Sex does sell. But that's because beauty is sexy. We are sensual beings. Many of us, male and female, cheer on people who have the power to make it in the world, based on whatever works.

The person who writes you to complain about it, if they could be transformed into a truly beautiful and alluring person, male or female, sports star or not, you think they wouldn't find out what sexy and sensual and putting that out front would be about? They'd be first in line.

— Wayne Gil, Seattle

Girls won't understand

Jackson's decision to pose nude is decisive for our family. As a parent with young daughters, the Storm brings the added benefit of seeing women achieve because of hard work, sweat, discipline, teamwork and self-achievement. Young girls are drowning in messages to be pretty, skinny and sexy, and Jackson has spoiled our reason to support the Storm.

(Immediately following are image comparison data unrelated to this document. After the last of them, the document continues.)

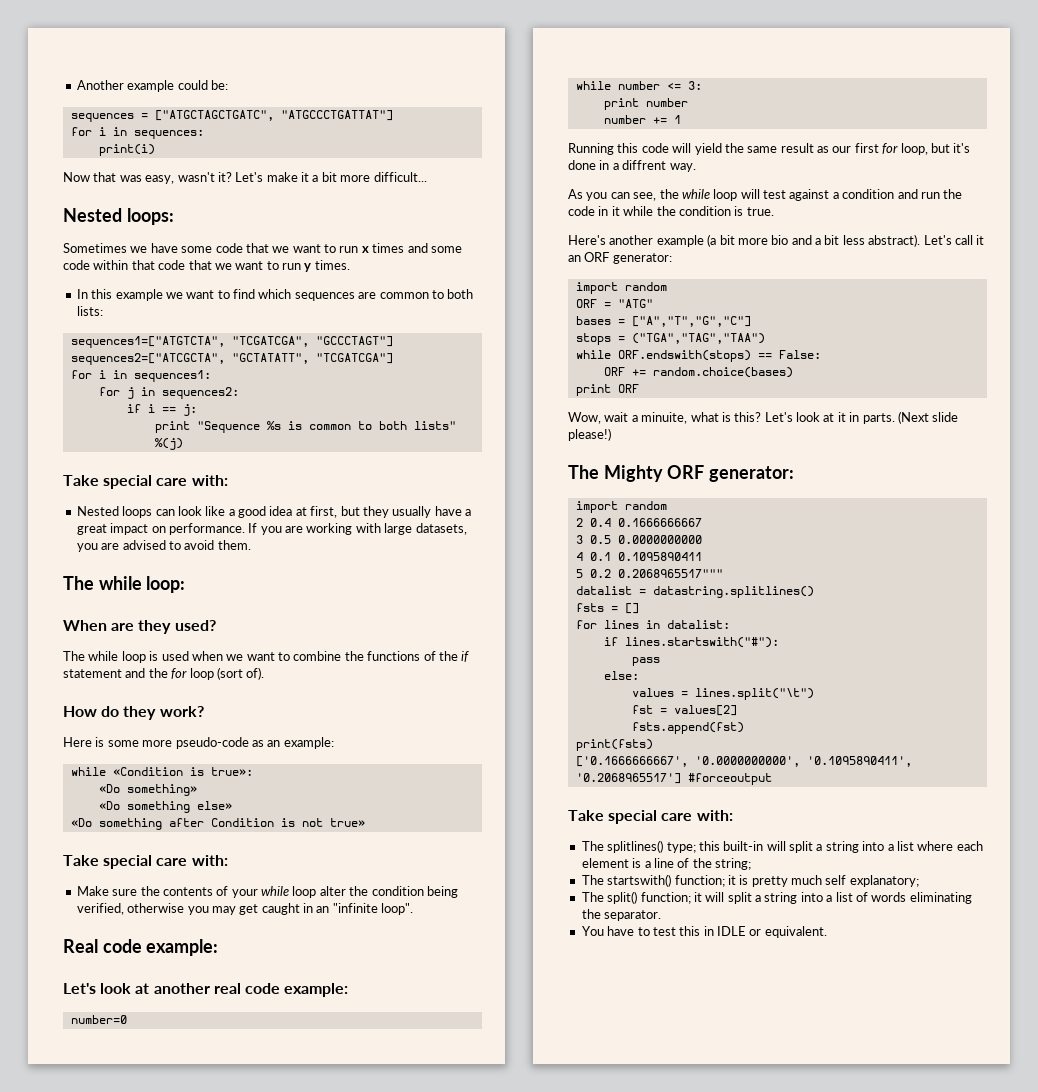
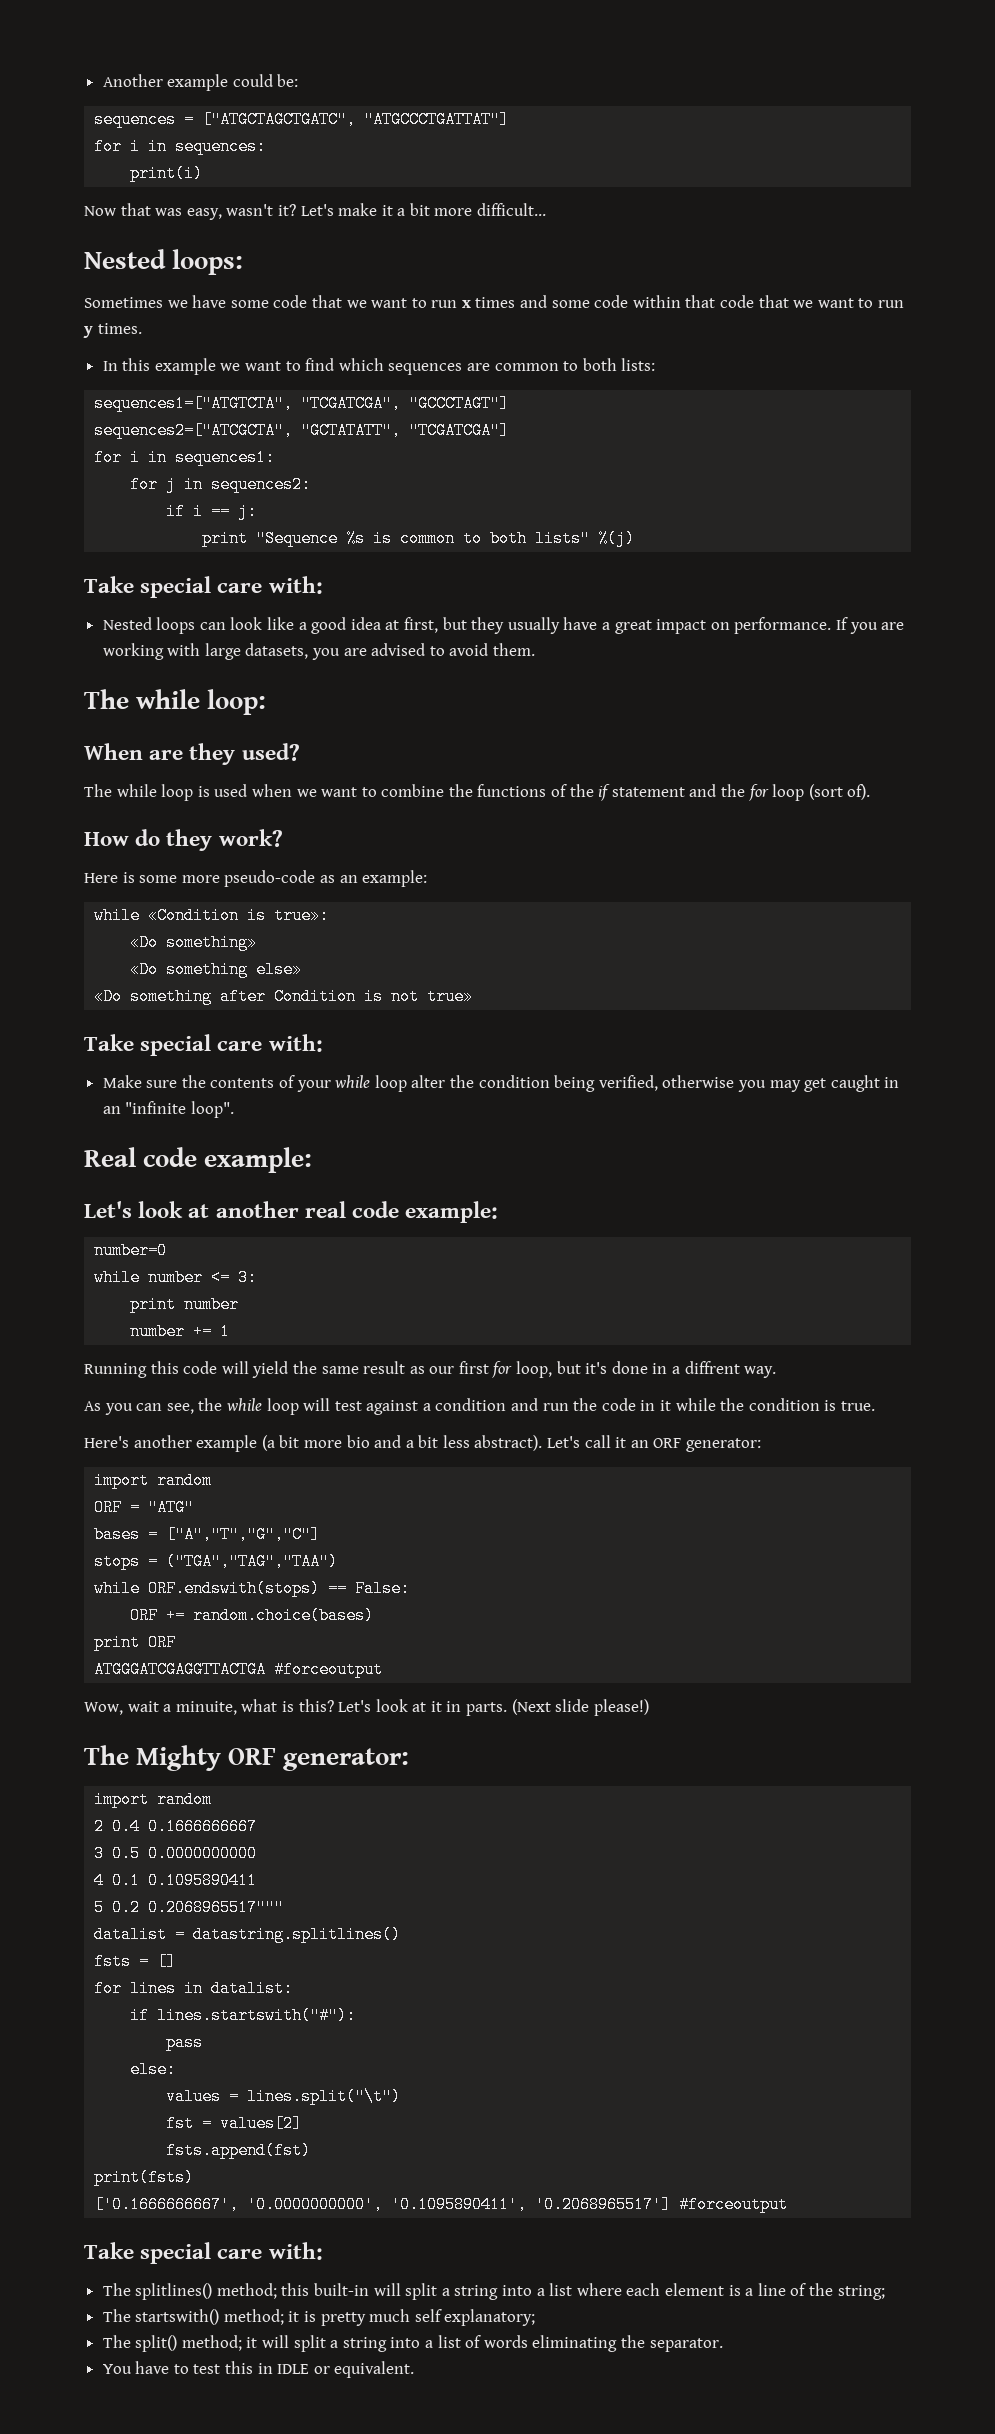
(639, 388) none -> [94,1661,384,1678] // ATGGGATCGAGGTTACTGA #forceoutput
[666,842,696,853] type; -> [216,2283,277,2299] method;
[674,875,725,887] function; -> [223,2309,284,2325] method;
[640,892,691,904] function; -> [181,2335,242,2351] method;

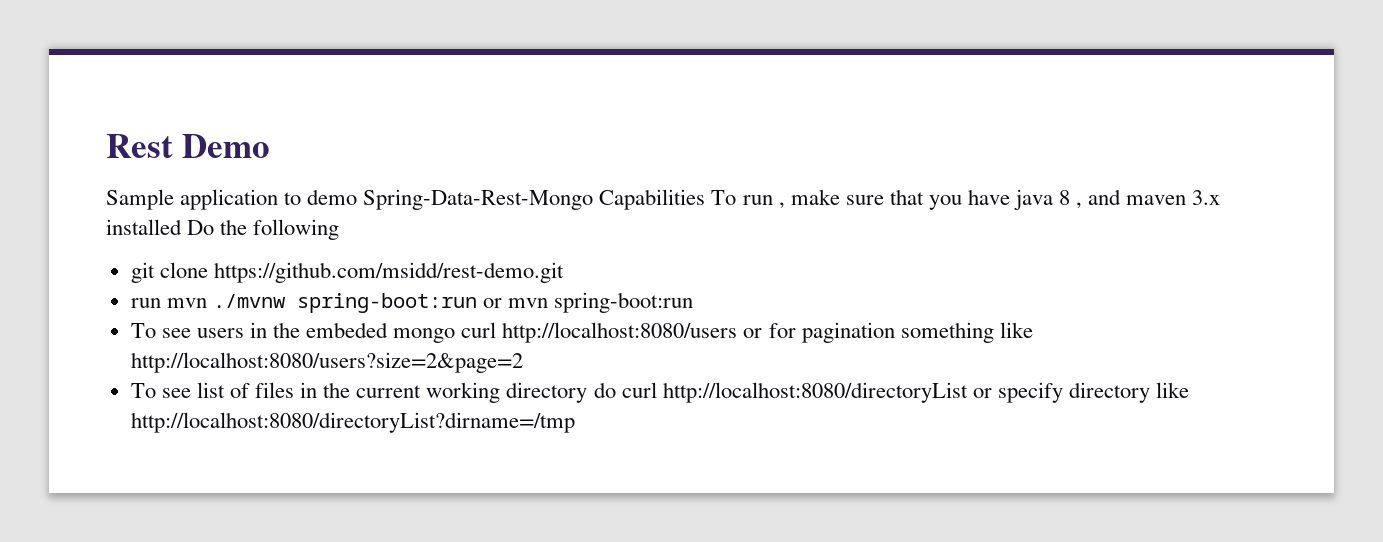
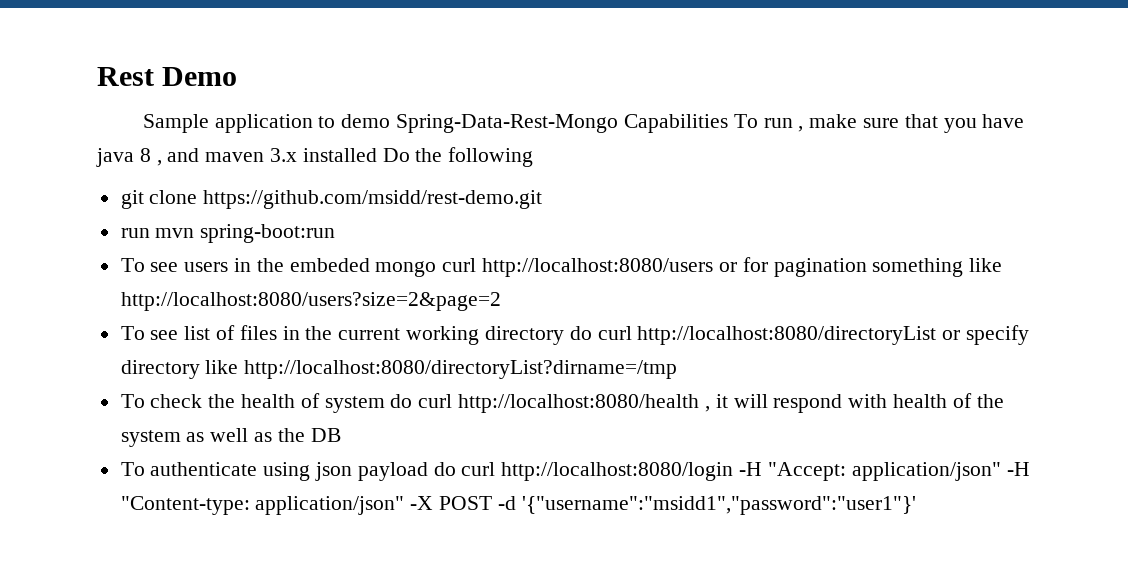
[212,293,549,313] ./mvnw spring-boot:run or mvn -> (195, 233) none
(575, 422) none -> [120,393,1004,413] [120,428,341,447] [120,462,1030,481] [120,496,916,515] // To check the health of system do curl http://localhost:8080/health , it will respond with health of the system as well as the DB // To authenticate using json payload do curl http://localhost:8080/login -H "Accept: application/json" -H "Content-type: application/json" -X POST -d '{"username":"msidd1","password":"user1"}'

Our girls won't understand whether she posed for pornography or some charity. I wonder if the Storm has lost sight of why some fathers bring their daughters to a Storm game — maybe not the best basketball in Seattle, but we are buying a great message for our young girls.

— D. Long, Mukilteo

Good for Jackson

Being a founding fan of the Storm and an older feminist hopefully gives me the right to comment about Lauren Jackson's photo. I love it! Good for her! She is beautiful, she is talented, she is smart, but mostly, it's her choice.

There is nothing degrading about the way she looks, definitely nothing to be ashamed of. It is an artistic photo which shows that outstanding, athletic women can also be sexy and very attractive.

Thanks, Lauren, for it is a celebration that women have come a long way, baby — that we have choices, integrity and compassion since the photos will be auctioned off for charity.

— Claudine Erlandson, Shoreline

Mariners

We want a divorce

Seattle fans' relationship with their Mariners is like a marriage, one that has taken a sour turn. As fans we are now asking for a divorce. Two legal reasons for a divorce are the "irretrievable breakdown of the marriage" and "the mental incapacity of either spouse."

In this case, we claim both.

Our marriage did have some sweet times — our courtship in 1995 when the Mariners swept us off of our feet. Bringing us the roses of Buhner, Griffey, Big Unit, A-Rod, Edgar and Moyer. Looking us in our eyes and promising a long love affair with 116 wins in 2001.

It was a growing love, and the commitment of the fans was deepening. Fans were ready to give back with stadium funding, season tickets, stadium sellouts. It looked like both parties were ready to love each other and produce that sweet championship that would result.

Until the Mariners' organization started to show they weren't as invested in the marriage as we once thought. In fact, it would soon be known the Mariners were courting another lover — the almighty dollar. We the fans were just the ignorant, loving spouse used for show at social gatherings.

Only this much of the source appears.